Le repas, sans elle, eût été presque recueilli; la foule de ses mots tranchait et taillait les bonnes phrases émues, si insignifiantes pour ceux qui surviennent et si précieuses pour ceux qui s'aiment, nids de souvenirs et de tendresses où se réchauffe tout le passé, mais dont les trilles s'effarouchent au moindre bruit d'une voix étrangère.
Jeanne s'agitait, raillait, et ses mains voletaient, prestes, au bord des larges manches, ouvertes sur une ombre où se perdaient les bras nus.

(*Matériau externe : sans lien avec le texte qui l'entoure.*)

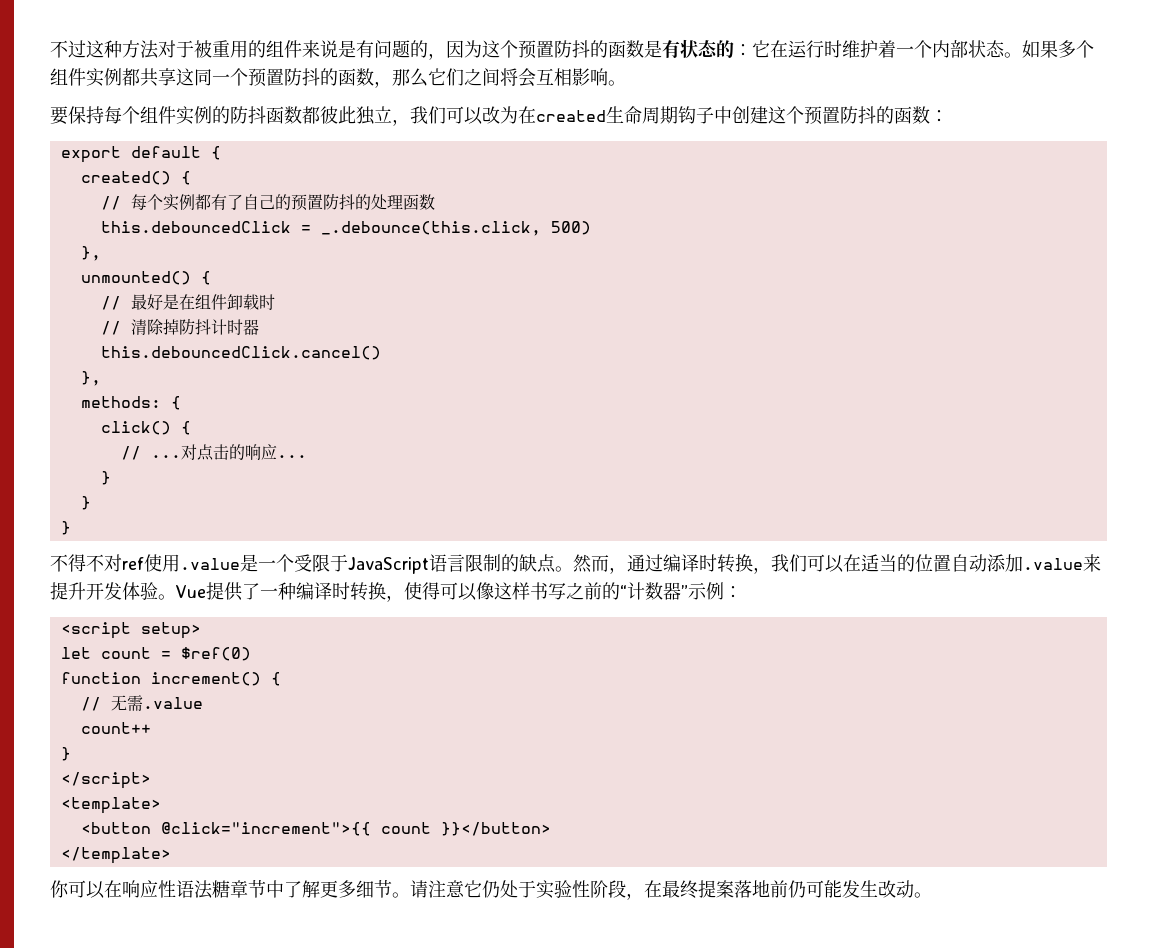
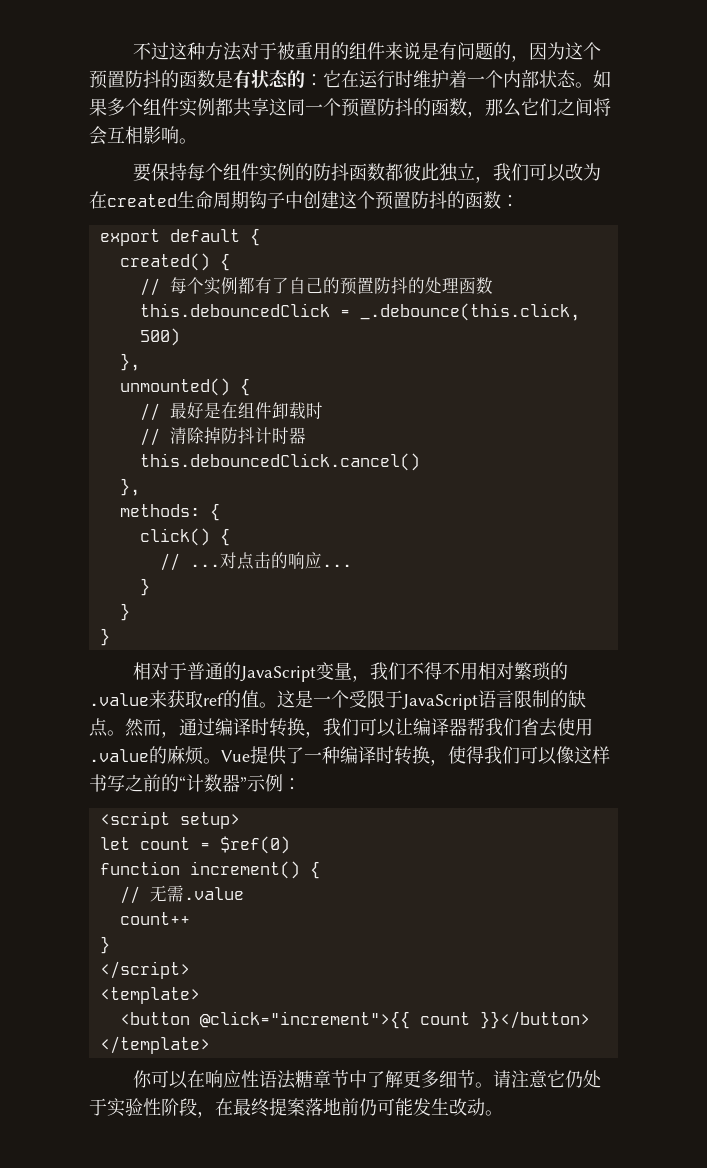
[50,554,240,572] 不得不对ref使用.value -> [132,662,568,682] [89,690,295,708] 相对于普通的JavaScript变量，我们不得不用相对繁琐的.value来获取ref的值。这
[843,554,1101,572] [50,582,158,600] 在适当的位置自动添加.value来提升开发体验 -> [395,718,593,737] [89,745,203,765] 让编译器帮我们省去使用.value的麻烦
(440, 591) none -> [484,746,520,764] 我们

Desreynes, malgré sa malveillance, ne pouvait pourtant s'empêcher de la trouver jolie: elle avait le nez droit et fin, les lèvres un peu minces, mais d'un rouge excessif, qui fleurissaient sur des dents fort belles; ses yeux, d'un bleu gris, étaient perçants plutôt que profonds, et son front se cachait à demi, sous deux bandeaux plats qui descendaient durement vers les tempes: physionomie ambiguë, d'impression double, énigmatique, car le bas du visage brillait d'une gaîté jeune, plein du rire et de la chaleur des lèvres, tandis que le front et les yeux gardaient une impitoyable sévérité; le cou mat, les épaules rondes, un peu frêle…
—Comme vous me regardez, tous les deux! Vous me faites rougir…

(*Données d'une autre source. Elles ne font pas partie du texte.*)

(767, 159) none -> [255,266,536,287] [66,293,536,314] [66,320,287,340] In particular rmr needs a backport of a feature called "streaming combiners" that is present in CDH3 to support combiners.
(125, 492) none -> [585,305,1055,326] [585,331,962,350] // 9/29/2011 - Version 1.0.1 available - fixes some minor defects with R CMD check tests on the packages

Elle rougit, en effet, mais sans trouble, et éclata de rire.
Le déjeuner s'achevait.
—Ah! dit Pierre, quand nous étions de maigres lycéens, si j'avais pu voir tout ceci dans la carafe de Cagliostro: cette chambre, ce couvert, et nous trois ensemble!
Il renversa légèrement sa chaise et frappa la table du bord de ses doigts.
—Mon Dieu, je ne pourrai lui faire perdre cette horrible manie de jouer à la main chaude avec les meubles!
Georges sourit, sans effort cette fois, car il souriait d'un jour passé.